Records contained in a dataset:
-=-=-=-=-
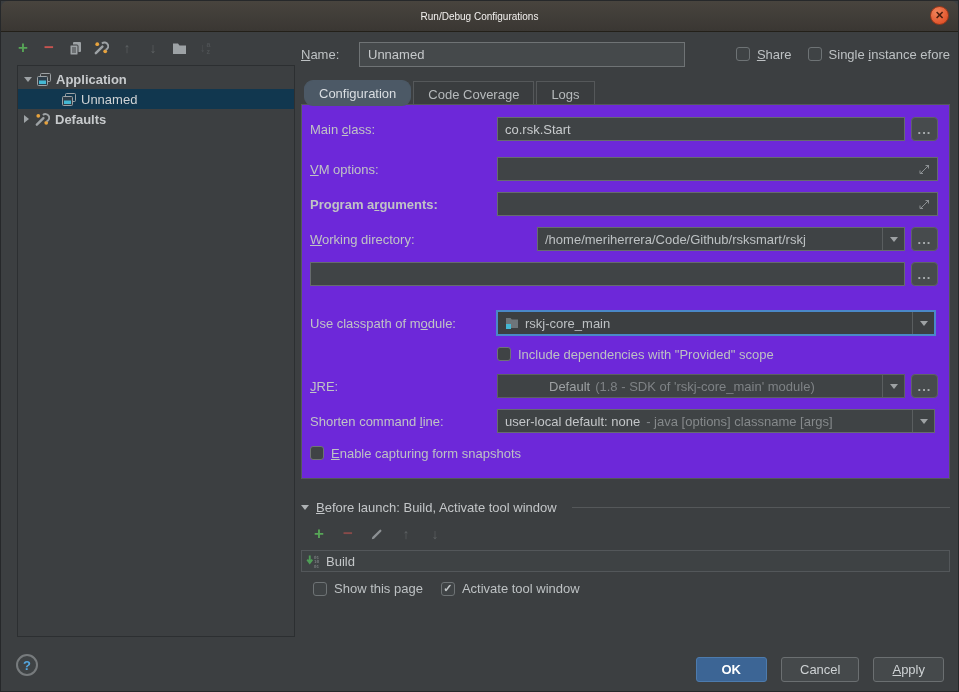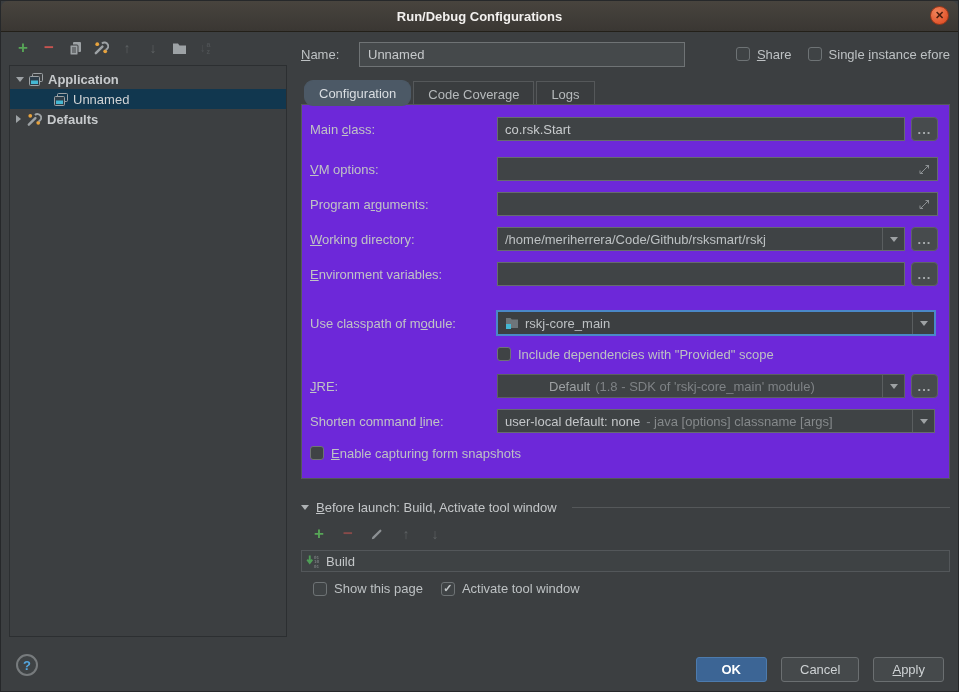"Run/Debug Configurations" .title-text { font-size: 13px -> 10px; font-weight: bold -> normal }
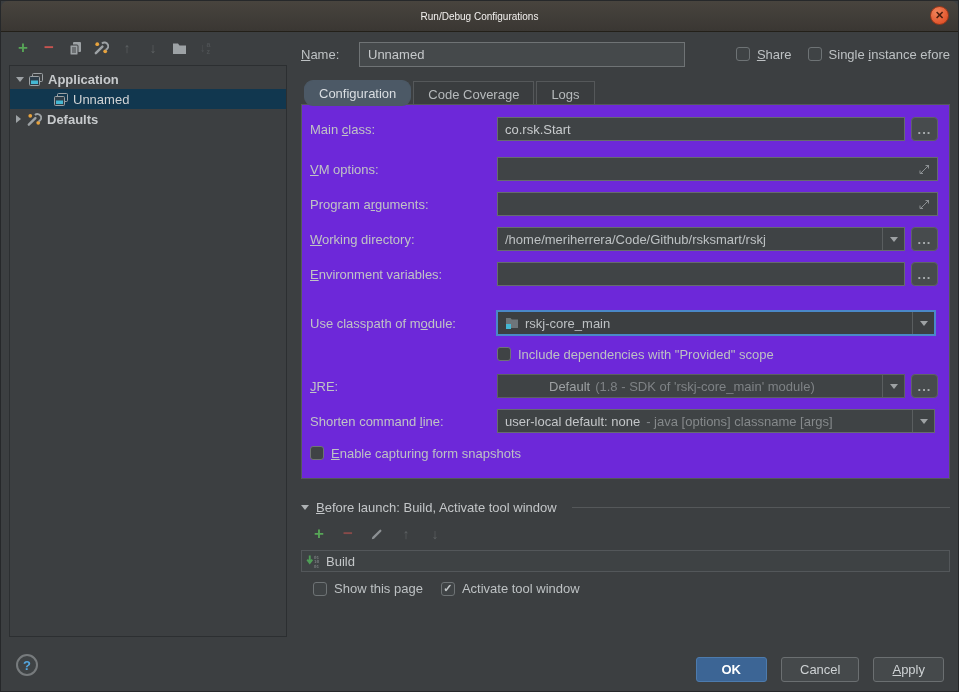"Application" .tree { left: 8px -> 16px }
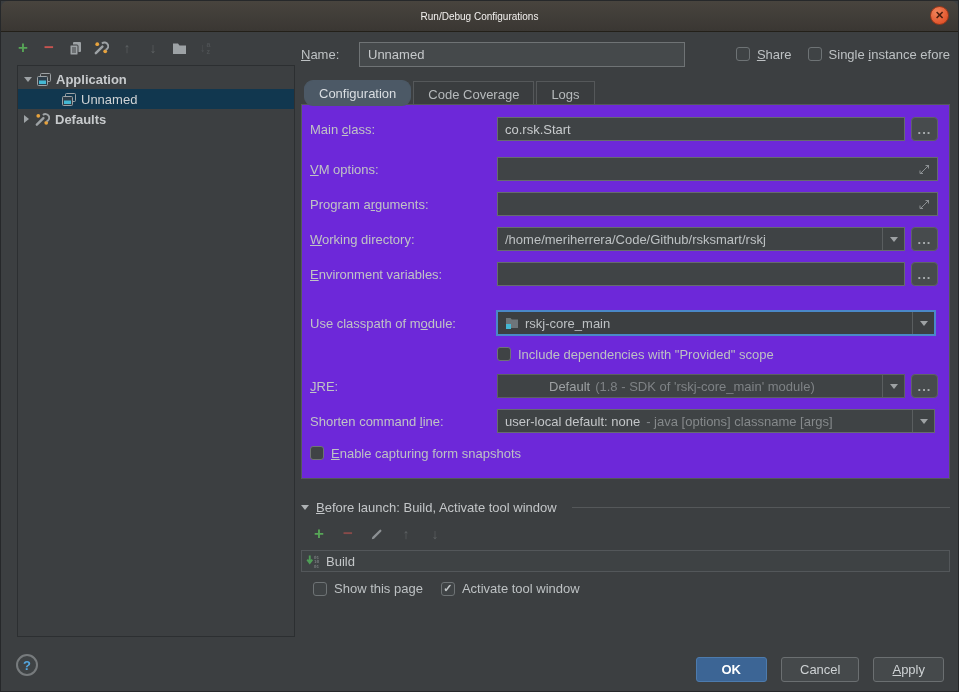"Program arguments:" div.frow { font-weight: none -> bold }
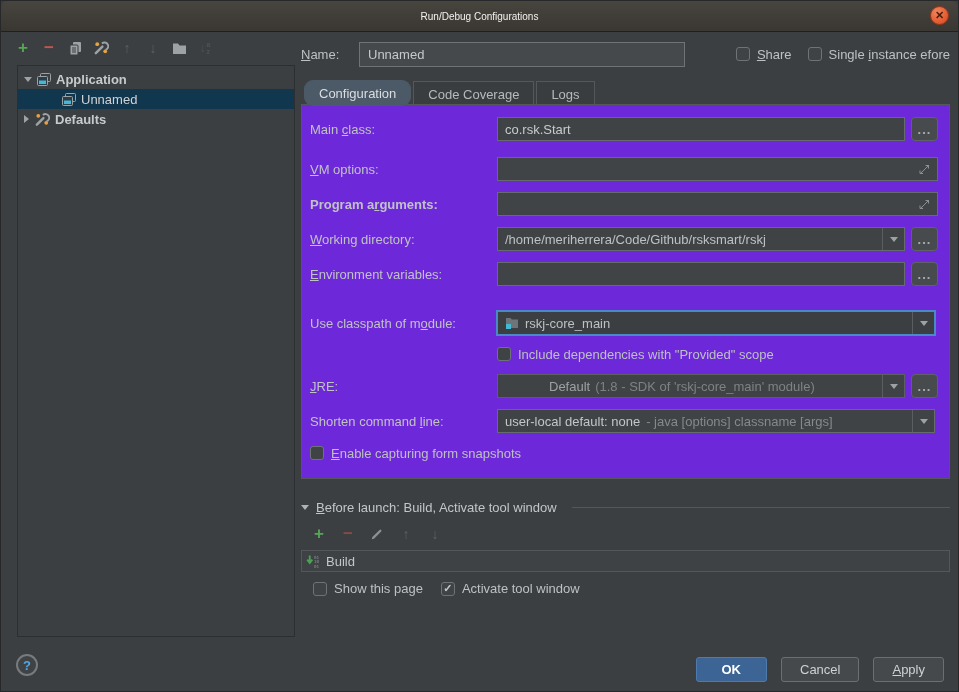"Working directory:" div.frow { gap: none -> 40px }
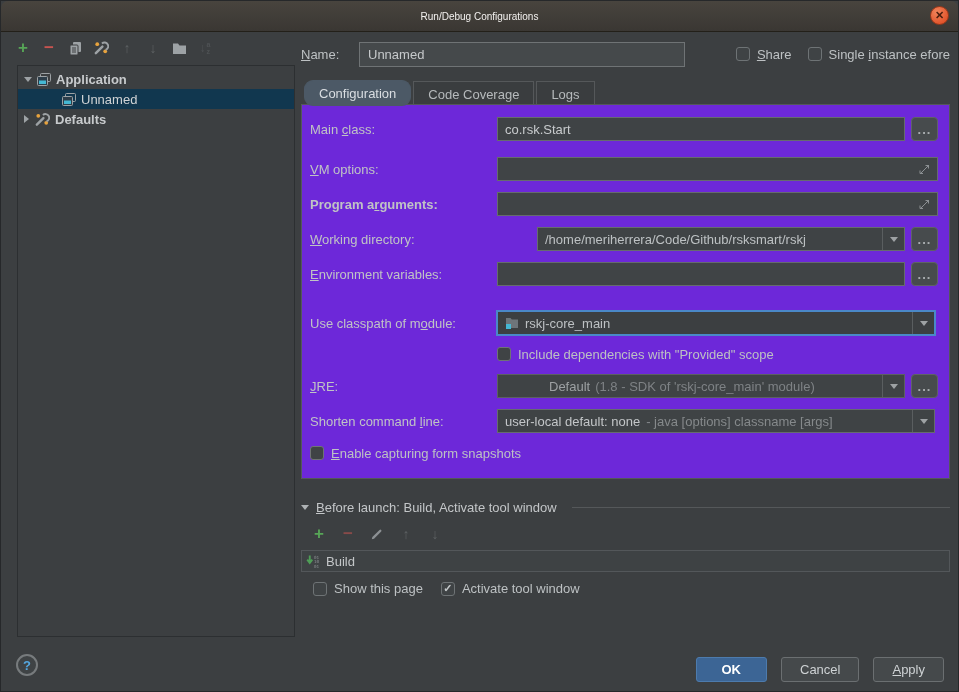"Environment variables:" span.lblcol { html: <span><span></span><span>E</span><span>nvironment variables:</span></span> -> none }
-=-=-=-=-
Work instruction:
Each record is to be written out exactly. No picture goes in.

Result for this task:
"Run/Debug Configurations" .title-text { font-size: 13px -> 10px; font-weight: bold -> normal }
"Application" .tree { left: 8px -> 16px }
"Program arguments:" div.frow { font-weight: none -> bold }
"Working directory:" div.frow { gap: none -> 40px }
"Environment variables:" span.lblcol { html: <span><span></span><span>E</span><span>nvironment variables:</span></span> -> none }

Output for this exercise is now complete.